TV & Movies

Twenty Something: The 2D Pixar SparkShort Explores the Insecurities of Millennial Adulting


Aphton Corbin (“Soul,” “Toy Story 4”), one of Pixar’s rising Black female story artists, was motivated by professional insecurity to make her debut SparkShort, “Twenty Something,” on Disney+. It’s a clever and funny 2D short about Gia, who imagines herself as a stack of kids hiding in a trench coat during a frantic 21st birthday celebration at a club.

“The original idea stems from me being a 20-something entering the workforce for the first time at Pixar and feeling all of the inadequacies that are coming at you all at once,” Corbin said. “Am I a successful adult or am I bunch of kids running around to make it work? This was fun to visualize [adulting] as a short.”

When approached to direct her first short through the experimental SparkShort program, Corbin immediately started hyperventilating. But she decided to dig deeper into her “imposter syndrome,” which often compels her to draw comics in her spare time to calm down.

“I had fun playing around with feeling small at certain times of the day,” she said, “and what it would look like visually to not quite measure up to others. Now, what does a day in that life look like? Trying to catch public transportation, meeting up in a crowded bar.”

“And I just love this idea of all these kids and what they’d look like stacked up in a trench coat. It felt like the perfect metaphor of trying to steer through life while hiding your insecurities.” So, after completing “Soul,” Corbin tried to board the whole idea, placing Gia — a caricature of herself — in an office setting and continuing with her co-workers at a club. But she eventually settled on the club setting.


“Twenty Something”

Pixar

The hardest part was figuring out the number of kids inside the coat along with their ages. “I tried to simplify it down with a core of three kids,” Corbin said. “Sixteen is a very clear age when you should be more kind and confident, and instead you snap at someone and that [teenager] rears its ugly head. And then the fun of a one-year-old and being hungry, tired, and sleepy, and every once in a while an outburst of that primal baby version of you will come out. And then that confidence of a 10-year old where you know everything. So it was fun and daunting to figure out how all three interact with each other in the trench coat.”

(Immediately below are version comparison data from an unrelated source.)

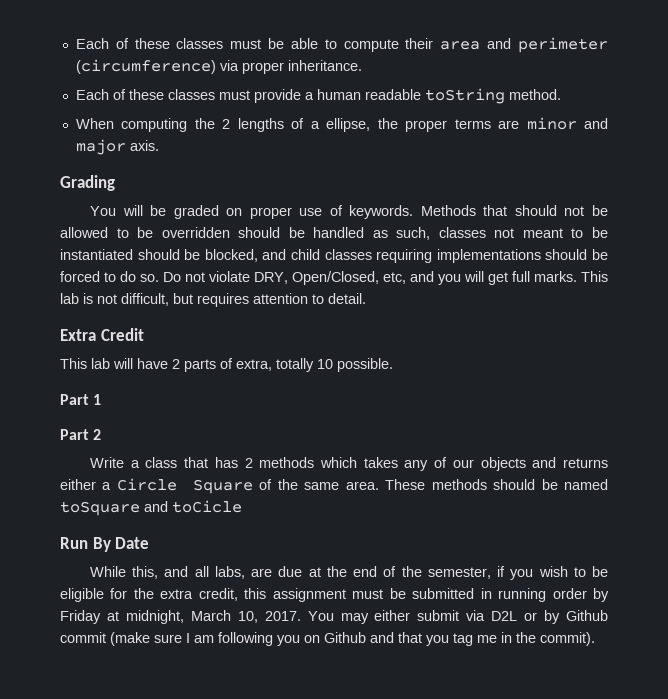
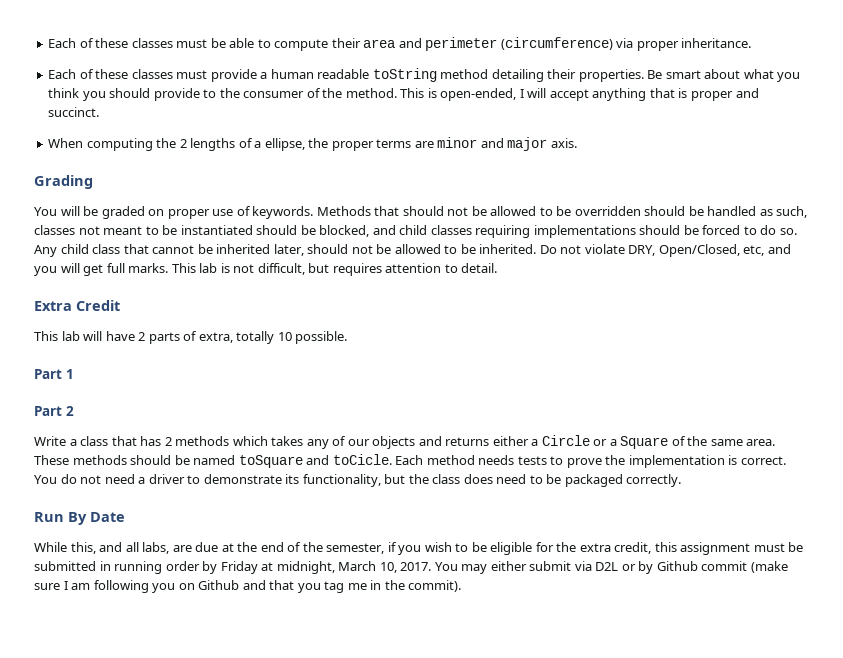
- Each of these classes must provide a human readable toString method.
+ Each of these classes must provide a human readable toString method detailing their properties. Be smart about what you think you should provide to the consumer of the method. This is open-ended, I will accept anything that is proper and succinct.
+ Any child class that cannot be inherited later, should not be allowed to be inherited.
- Write a class that has 2 methods which takes any of our objects and returns either a Circle Square of the same area.
+ Write a class that has 2 methods which takes any of our objects and returns either a Circle or a Square of the same area.
- These methods should be named toSquare and toCicle
+ These methods should be named toSquare and toCicle. Each method needs tests to prove the implementation is correct. You do not need a driver to demonstrate its functionality, but the class does need to be packaged correctly.

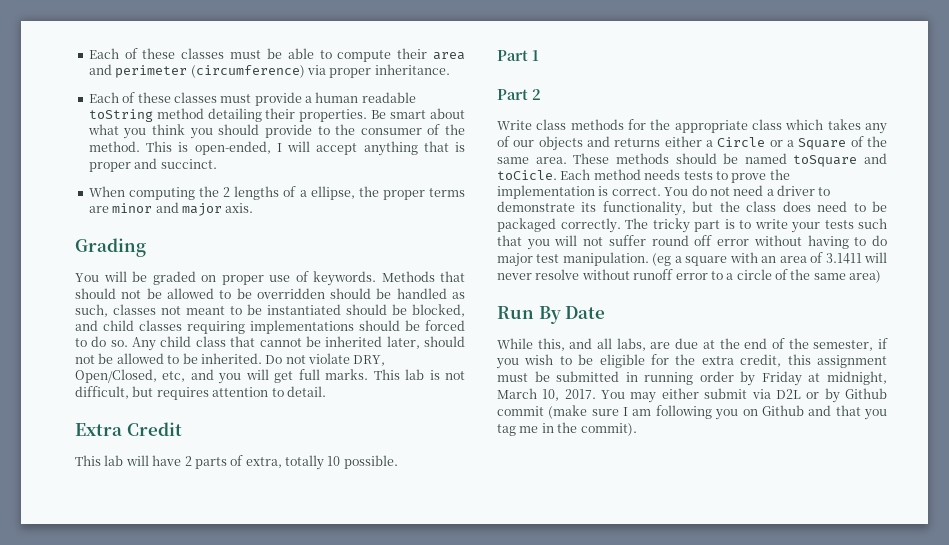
- Write a class that has 2 methods which takes any of our objects and returns either a Circle or a Square of the same area.
+ Write class methods for the appropriate class which takes any of our objects and returns either a Circle or a Square of the same area.
+ The tricky part is to write your tests such that you will not suffer round off error without having to do major test manipulation. (eg a square with an area of 3.1411 will never resolve without runoff error to a circle of the same area)

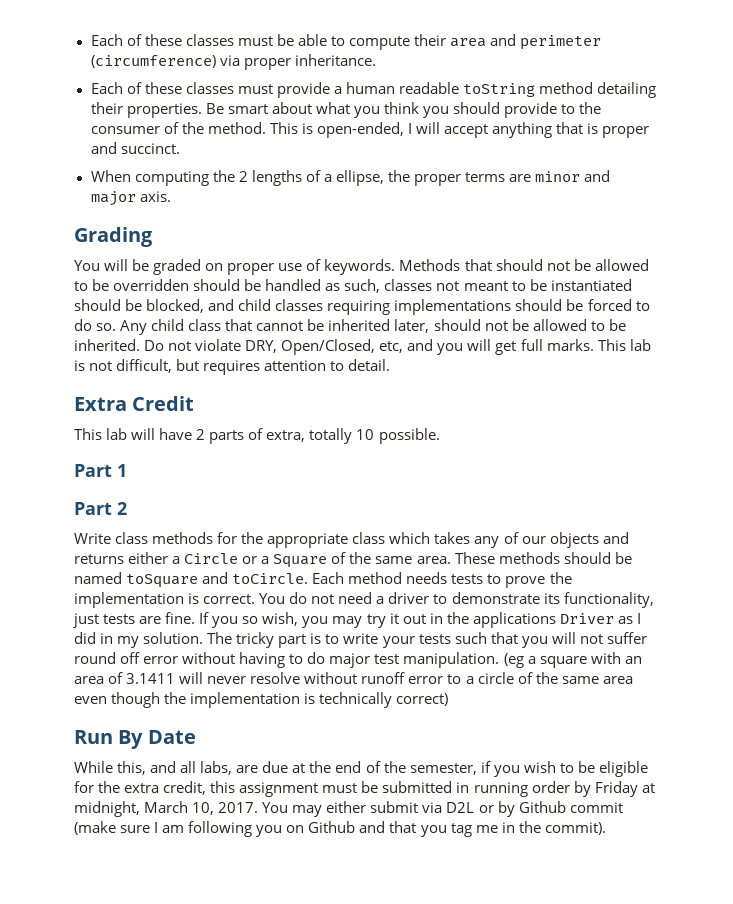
- These methods should be named toSquare and toCicle.
+ These methods should be named toSquare and toCircle.
- You do not need a driver to demonstrate its functionality, but the class does need to be packaged correctly.
+ You do not need a driver to demonstrate its functionality, just tests are fine. If you so wish, you may try it out in the applications Driver as I did in my solution.
- (eg a square with an area of 3.1411 will never resolve without runoff error to a circle of the same area)
+ (eg a square with an area of 3.1411 will never resolve without runoff error to a circle of the same area even though the implementation is technically correct)

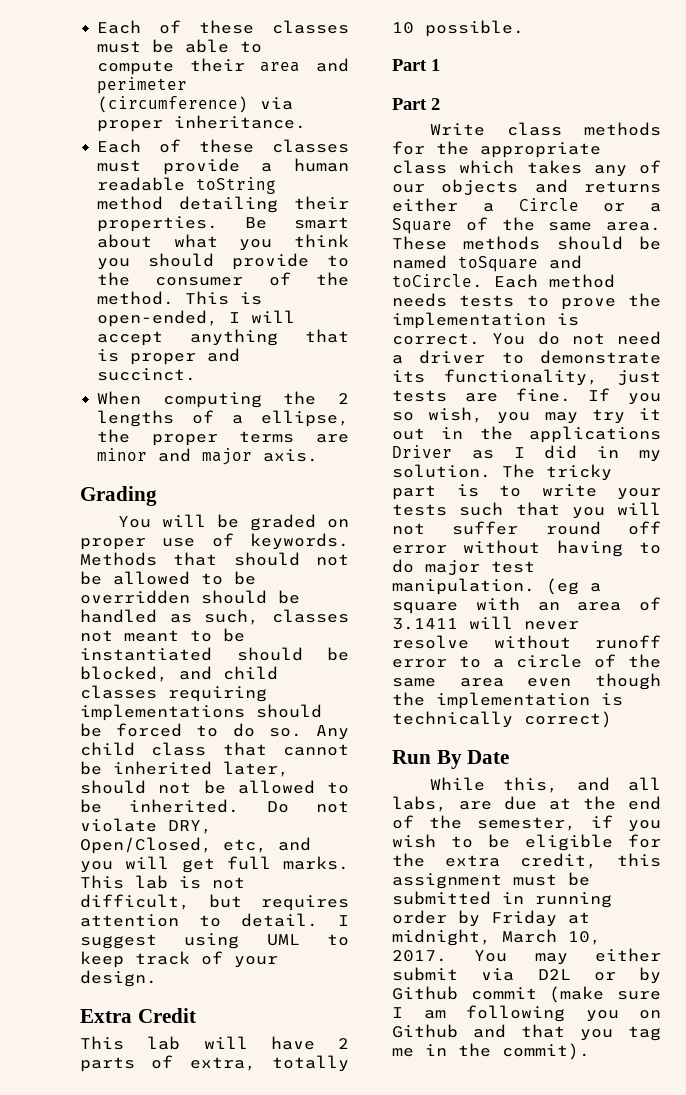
+ I suggest using UML to keep track of your design.

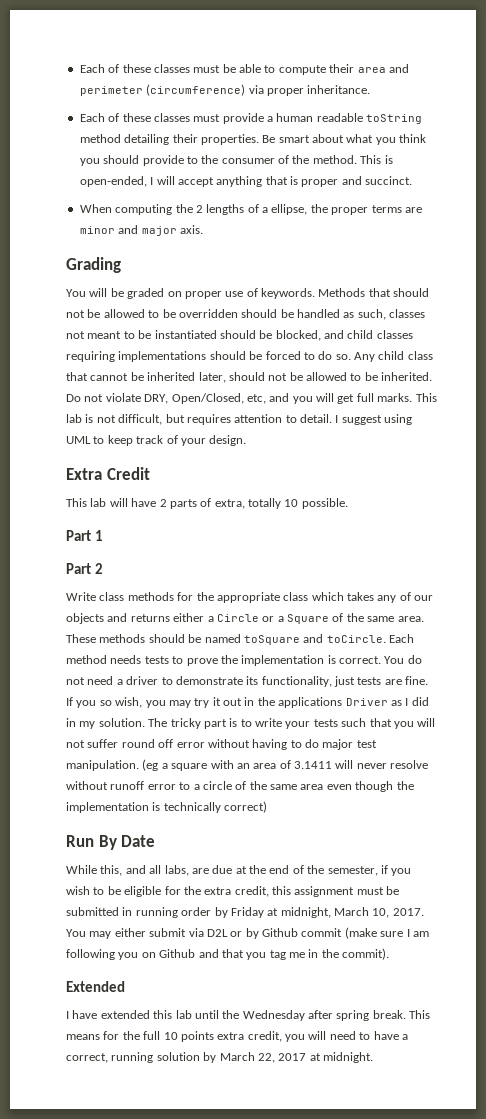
+ Extended
+ I have extended this lab until the Wednesday after spring break. This means for the full 10 points extra credit, you will need to have a correct, running solution by March 22, 2017 at midnight.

Stylistically, Corbin insisted on making “Twenty Something” in 2D, encouraged by the Oscar-nominated “Burrow” and “Kitbull” from the SparkShorts program. She drew on her love of “New Yorker” illustrations and animated shows of the ’60s and ’70s. Yet Corbin had to rely on Pixar artists with hand-drawn experience to help guide her because she had never worked professionally in 2D.

Corbin cast Gia as a childish fish-out-of-water in primary colors set against the dark and moody adult setting. “We didn’t want to be too seedy, or somehow unrealistically clean for Gina to enter into,” she said. Since Gia spends a lot of timing hiding out in the bathroom stall, where the kids try to compose themselves, the colors were more vibrant.

“The fun comes out of being in the space with Gia,” said Corbin. “We are confused and claustrophobic with her. And [making the short] helped me realize that I could do it. No one expects you to do it on your own, and I had a crazy amount of co-workers to help.”

“Twenty Something” is now available to stream on Disney+.